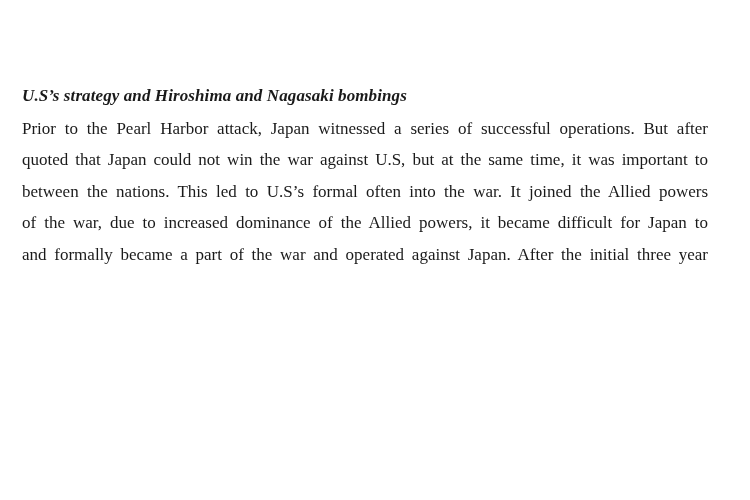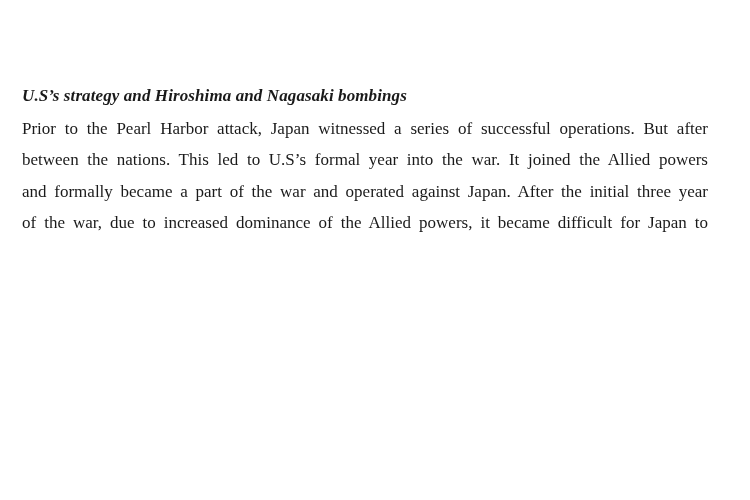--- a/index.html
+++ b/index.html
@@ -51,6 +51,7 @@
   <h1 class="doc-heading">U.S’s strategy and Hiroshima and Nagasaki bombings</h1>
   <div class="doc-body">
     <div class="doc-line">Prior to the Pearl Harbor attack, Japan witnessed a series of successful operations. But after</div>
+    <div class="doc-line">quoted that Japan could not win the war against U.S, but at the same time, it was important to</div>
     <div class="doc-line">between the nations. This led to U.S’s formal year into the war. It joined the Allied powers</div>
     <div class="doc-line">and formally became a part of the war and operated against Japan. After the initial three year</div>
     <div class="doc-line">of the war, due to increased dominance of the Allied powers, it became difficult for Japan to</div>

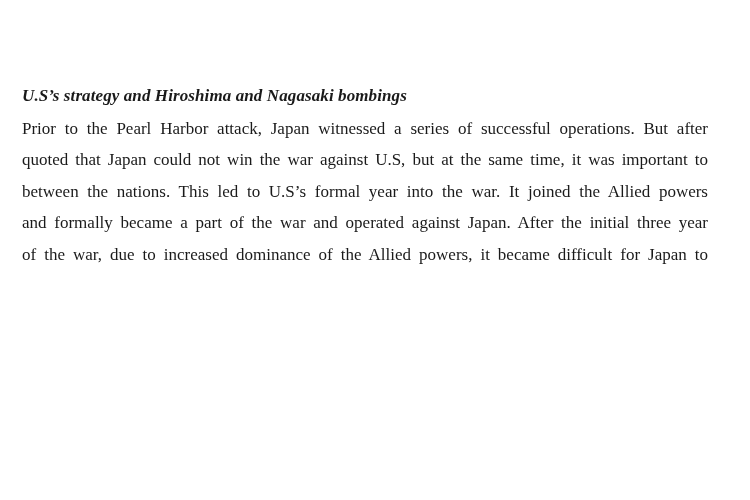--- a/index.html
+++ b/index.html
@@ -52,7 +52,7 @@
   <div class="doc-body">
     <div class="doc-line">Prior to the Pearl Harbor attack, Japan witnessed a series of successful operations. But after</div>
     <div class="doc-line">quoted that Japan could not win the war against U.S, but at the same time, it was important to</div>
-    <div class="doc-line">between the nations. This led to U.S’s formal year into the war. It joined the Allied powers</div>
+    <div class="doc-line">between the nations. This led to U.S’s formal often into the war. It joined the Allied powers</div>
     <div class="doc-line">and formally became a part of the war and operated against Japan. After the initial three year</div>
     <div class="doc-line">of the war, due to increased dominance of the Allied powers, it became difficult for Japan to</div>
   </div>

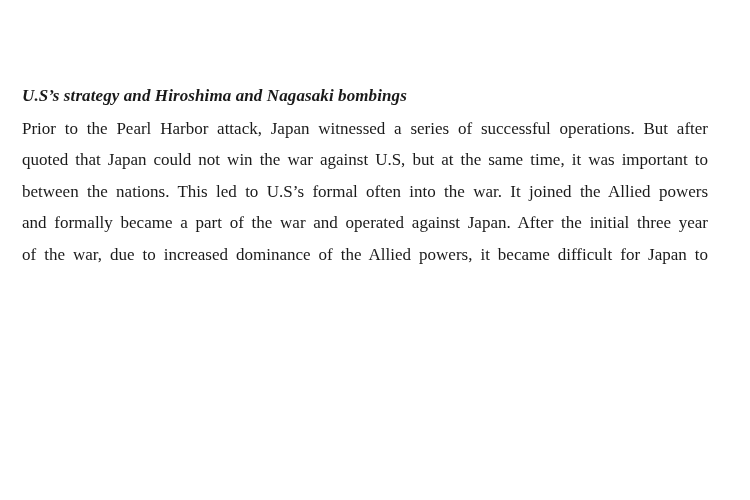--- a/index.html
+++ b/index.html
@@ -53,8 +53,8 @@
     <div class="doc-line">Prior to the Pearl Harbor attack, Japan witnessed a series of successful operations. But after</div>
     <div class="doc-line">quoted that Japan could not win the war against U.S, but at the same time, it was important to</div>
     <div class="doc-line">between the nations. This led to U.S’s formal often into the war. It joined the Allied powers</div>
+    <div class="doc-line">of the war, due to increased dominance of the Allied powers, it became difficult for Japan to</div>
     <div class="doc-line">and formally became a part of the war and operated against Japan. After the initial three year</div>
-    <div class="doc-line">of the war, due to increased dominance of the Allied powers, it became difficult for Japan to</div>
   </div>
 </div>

● ACTIVITY:
All lines from the one that contains "-53,8 +53,8 @@" to the last line above must be given again exactly, with both included and nothing added.

● TASK SOLUTION:
@@ -53,8 +53,8 @@
     <div class="doc-line">Prior to the Pearl Harbor attack, Japan witnessed a series of successful operations. But after</div>
     <div class="doc-line">quoted that Japan could not win the war against U.S, but at the same time, it was important to</div>
     <div class="doc-line">between the nations. This led to U.S’s formal often into the war. It joined the Allied powers</div>
+    <div class="doc-line">of the war, due to increased dominance of the Allied powers, it became difficult for Japan to</div>
     <div class="doc-line">and formally became a part of the war and operated against Japan. After the initial three year</div>
-    <div class="doc-line">of the war, due to increased dominance of the Allied powers, it became difficult for Japan to</div>
   </div>
 </div>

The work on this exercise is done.